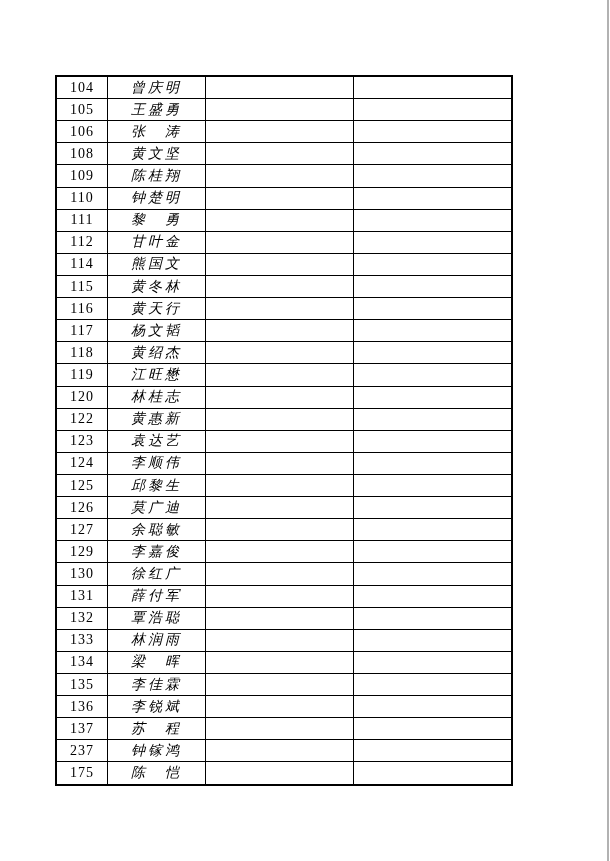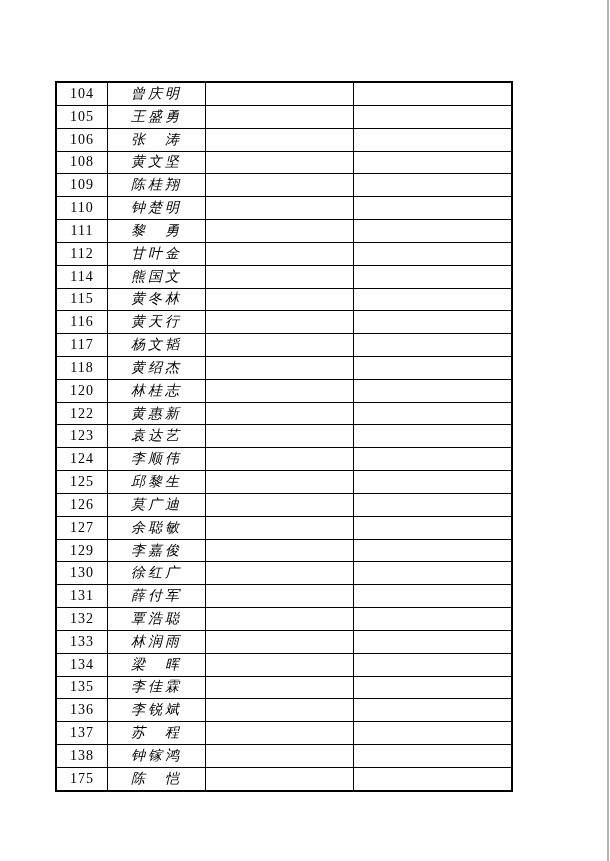--- a/index.html
+++ b/index.html
@@ -26,7 +26,7 @@
   table.roster {
     position: absolute;
     left: 55px;
-    top: 81px;
+    top: 75px;
     width: 451px;
     height: 711px;
     border-collapse: collapse;

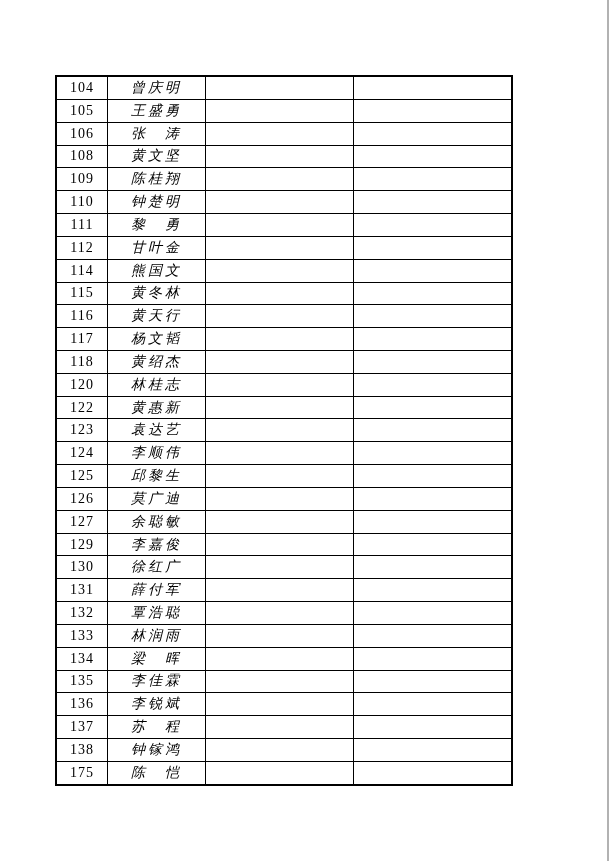--- a/index.html
+++ b/index.html
@@ -150,6 +150,12 @@
     <td class="col-b2"></td>
   </tr>
 
+  <tr>
+    <td class="col-no">119</td>
+    <td class="col-name">江旺懋</td>
+    <td class="col-b1"></td>
+    <td class="col-b2"></td>
+  </tr>
 
   <tr>
     <td class="col-no">120</td>

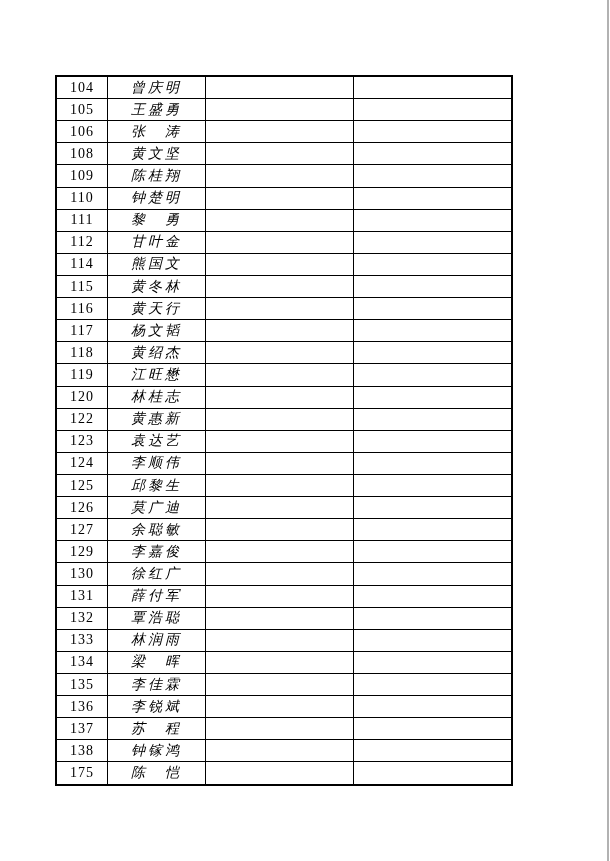--- a/index.html
+++ b/index.html
@@ -272,7 +272,7 @@
   </tr>
 
   <tr>
-    <td class="col-no">138</td>
+    <td class="col-no">237</td>
     <td class="col-name">钟镓鸿</td>
     <td class="col-b1"></td>
     <td class="col-b2"></td>

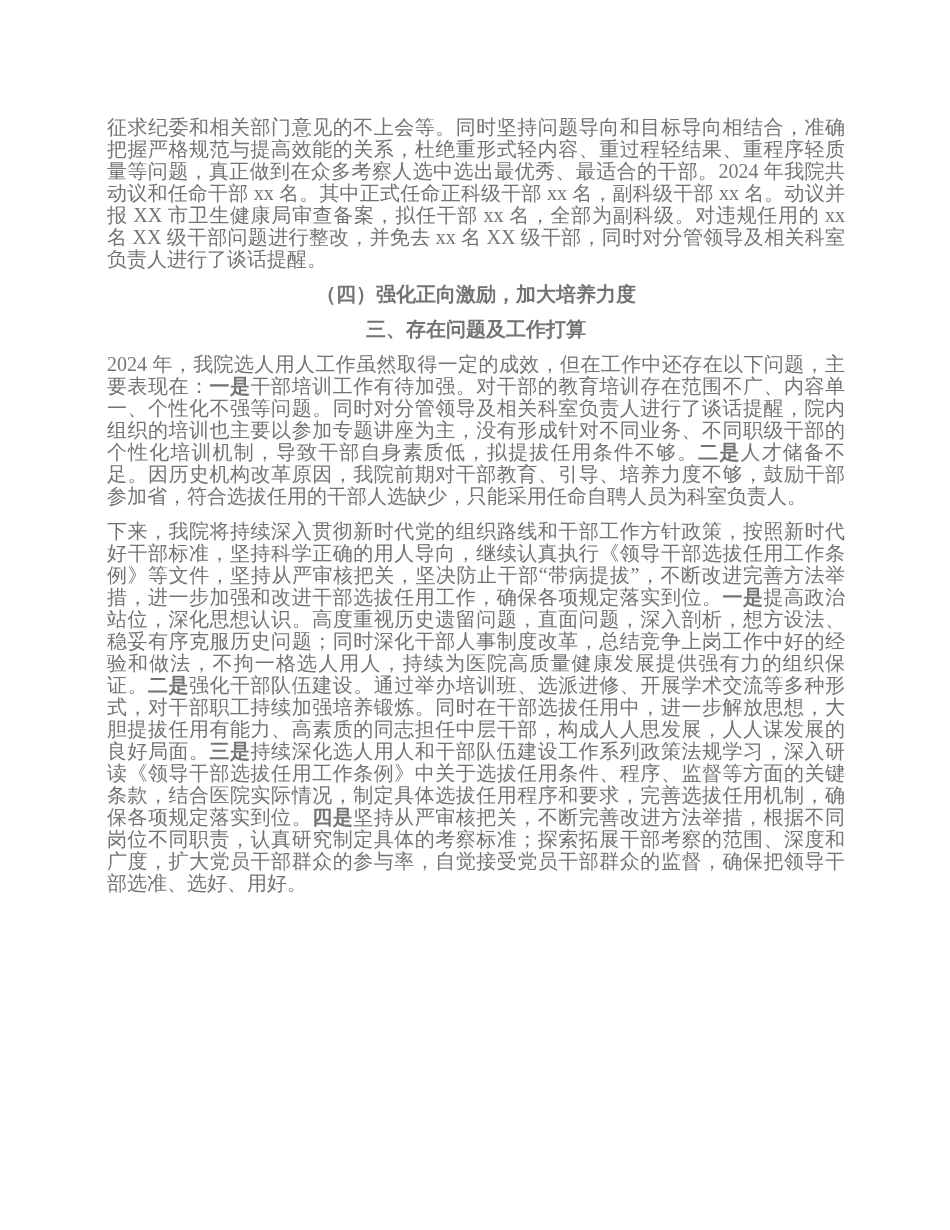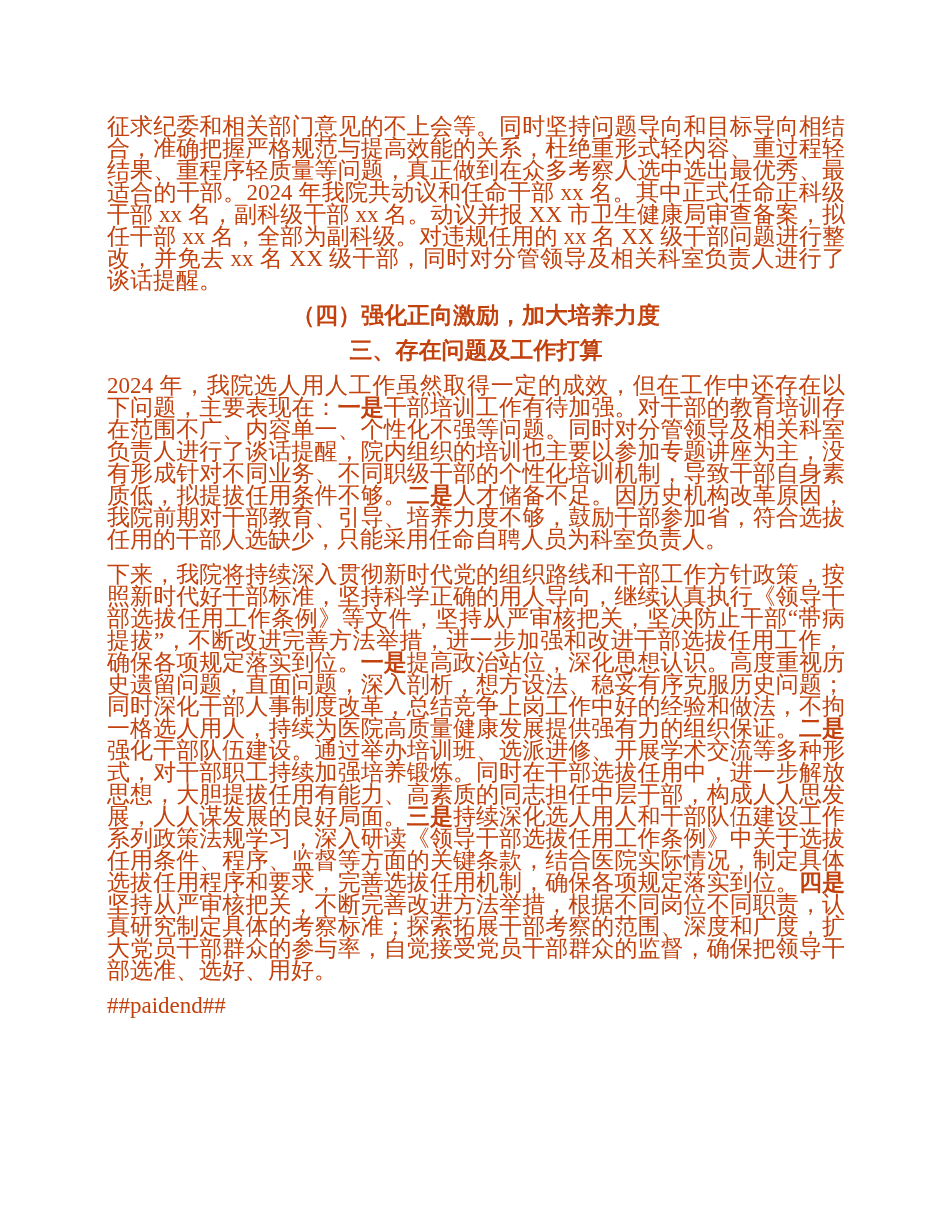--- a/index.html
+++ b/index.html
@@ -18,9 +18,9 @@
   }
   .doc-body {
     font-family: "Liberation Serif", "DejaVu Serif", serif;
-    font-size: 23px;
+    font-size: 20px;
     line-height: 22px;
-    color: #c2410c;
+    color: #737373;
   }
   .doc-body p {
     margin: 0 0 13px 0;

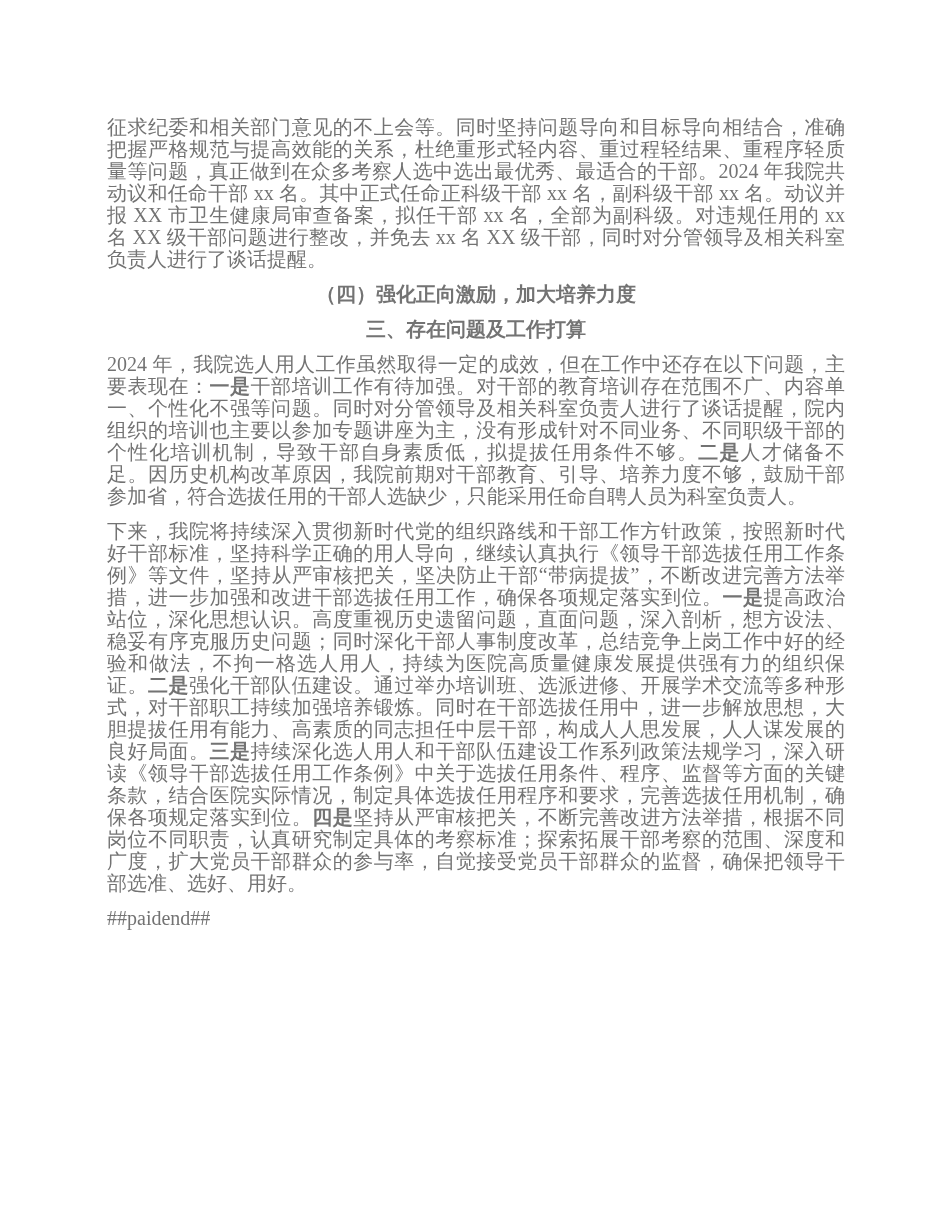--- a/index.html
+++ b/index.html
@@ -48,7 +48,6 @@
       <p class="heading"><span class="bold">三、存在问题及工作打算</span></p>
       <p class="body"><span>2024 年，我院选人用人工作虽然取得一定的成效，但在工作中还存在以下问题，主要表现在：</span><span class="bold">一是</span><span>干部培训工作有待加强。对干部的教育培训存在范围不广、内容单一、个性化不强等问题。同时对分管领导及相关科室负责人进行了谈话提醒，院内组织的培训也主要以参加专题讲座为主，没有形成针对不同业务、不同职级干部的个性化培训机制，导致干部自身素质低，拟提拔任用条件不够。</span><span class="bold">二是</span><span>人才储备不足。因历史机构改革原因，我院前期对干部教育、引导、培养力度不够，鼓励干部参加省，符合选拔任用的干部人选缺少，只能采用任命自聘人员为科室负责人。</span></p>
       <p class="body"><span>下来，我院将持续深入贯彻新时代党的组织路线和干部工作方针政策，按照新时代好干部标准，坚持科学正确的用人导向，继续认真执行《领导干部选拔任用工作条例》等文件，坚持从严审核把关，坚决防止干部“带病提拔”，不断改进完善方法举措，进一步加强和改进干部选拔任用工作，确保各项规定落实到位。</span><span class="bold">一是</span><span>提高政治站位，深化思想认识。高度重视历史遗留问题，直面问题，深入剖析，想方设法、稳妥有序克服历史问题；同时深化干部人事制度改革，总结竞争上岗工作中好的经验和做法，不拘一格选人用人，持续为医院高质量健康发展提供强有力的组织保证。</span><span class="bold">二是</span><span>强化干部队伍建设。通过举办培训班、选派进修、开展学术交流等多种形式，对干部职工持续加强培养锻炼。同时在干部选拔任用中，进一步解放思想，大胆提拔任用有能力、高素质的同志担任中层干部，构成人人思发展，人人谋发展的良好局面。</span><span class="bold">三是</span><span>持续深化选人用人和干部队伍建设工作系列政策法规学习，深入研读《领导干部选拔任用工作条例》中关于选拔任用条件、程序、监督等方面的关键条款，结合医院实际情况，制定具体选拔任用程序和要求，完善选拔任用机制，确保各项规定落实到位。</span><span class="bold">四是</span><span>坚持从严审核把关，不断完善改进方法举措，根据不同岗位不同职责，认真研究制定具体的考察标准；探索拓展干部考察的范围、深度和广度，扩大党员干部群众的参与率，自觉接受党员干部群众的监督，确保把领导干部选准、选好、用好。</span></p>
-      <p class="plain"><span>##paidend##</span></p>
     </div>
 </div>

What this task involves: A verbatim copy of every record is required, with all pictures excluded.

Answer space:
--- a/index.html
+++ b/index.html
@@ -26,7 +26,7 @@
   table.roster {
     position: absolute;
     left: 55px;
-    top: 81px;
+    top: 75px;
     width: 451px;
     height: 711px;
     border-collapse: collapse;

--- a/index.html
+++ b/index.html
@@ -150,6 +150,12 @@
     <td class="col-b2"></td>
   </tr>
 
+  <tr>
+    <td class="col-no">119</td>
+    <td class="col-name">江旺懋</td>
+    <td class="col-b1"></td>
+    <td class="col-b2"></td>
+  </tr>
 
   <tr>
     <td class="col-no">120</td>

--- a/index.html
+++ b/index.html
@@ -272,7 +272,7 @@
   </tr>
 
   <tr>
-    <td class="col-no">138</td>
+    <td class="col-no">237</td>
     <td class="col-name">钟镓鸿</td>
     <td class="col-b1"></td>
     <td class="col-b2"></td>

--- a/index.html
+++ b/index.html
@@ -18,9 +18,9 @@
   }
   .doc-body {
     font-family: "Liberation Serif", "DejaVu Serif", serif;
-    font-size: 23px;
+    font-size: 20px;
     line-height: 22px;
-    color: #c2410c;
+    color: #737373;
   }
   .doc-body p {
     margin: 0 0 13px 0;

--- a/index.html
+++ b/index.html
@@ -48,7 +48,6 @@
       <p class="heading"><span class="bold">三、存在问题及工作打算</span></p>
       <p class="body"><span>2024 年，我院选人用人工作虽然取得一定的成效，但在工作中还存在以下问题，主要表现在：</span><span class="bold">一是</span><span>干部培训工作有待加强。对干部的教育培训存在范围不广、内容单一、个性化不强等问题。同时对分管领导及相关科室负责人进行了谈话提醒，院内组织的培训也主要以参加专题讲座为主，没有形成针对不同业务、不同职级干部的个性化培训机制，导致干部自身素质低，拟提拔任用条件不够。</span><span class="bold">二是</span><span>人才储备不足。因历史机构改革原因，我院前期对干部教育、引导、培养力度不够，鼓励干部参加省，符合选拔任用的干部人选缺少，只能采用任命自聘人员为科室负责人。</span></p>
       <p class="body"><span>下来，我院将持续深入贯彻新时代党的组织路线和干部工作方针政策，按照新时代好干部标准，坚持科学正确的用人导向，继续认真执行《领导干部选拔任用工作条例》等文件，坚持从严审核把关，坚决防止干部“带病提拔”，不断改进完善方法举措，进一步加强和改进干部选拔任用工作，确保各项规定落实到位。</span><span class="bold">一是</span><span>提高政治站位，深化思想认识。高度重视历史遗留问题，直面问题，深入剖析，想方设法、稳妥有序克服历史问题；同时深化干部人事制度改革，总结竞争上岗工作中好的经验和做法，不拘一格选人用人，持续为医院高质量健康发展提供强有力的组织保证。</span><span class="bold">二是</span><span>强化干部队伍建设。通过举办培训班、选派进修、开展学术交流等多种形式，对干部职工持续加强培养锻炼。同时在干部选拔任用中，进一步解放思想，大胆提拔任用有能力、高素质的同志担任中层干部，构成人人思发展，人人谋发展的良好局面。</span><span class="bold">三是</span><span>持续深化选人用人和干部队伍建设工作系列政策法规学习，深入研读《领导干部选拔任用工作条例》中关于选拔任用条件、程序、监督等方面的关键条款，结合医院实际情况，制定具体选拔任用程序和要求，完善选拔任用机制，确保各项规定落实到位。</span><span class="bold">四是</span><span>坚持从严审核把关，不断完善改进方法举措，根据不同岗位不同职责，认真研究制定具体的考察标准；探索拓展干部考察的范围、深度和广度，扩大党员干部群众的参与率，自觉接受党员干部群众的监督，确保把领导干部选准、选好、用好。</span></p>
-      <p class="plain"><span>##paidend##</span></p>
     </div>
 </div>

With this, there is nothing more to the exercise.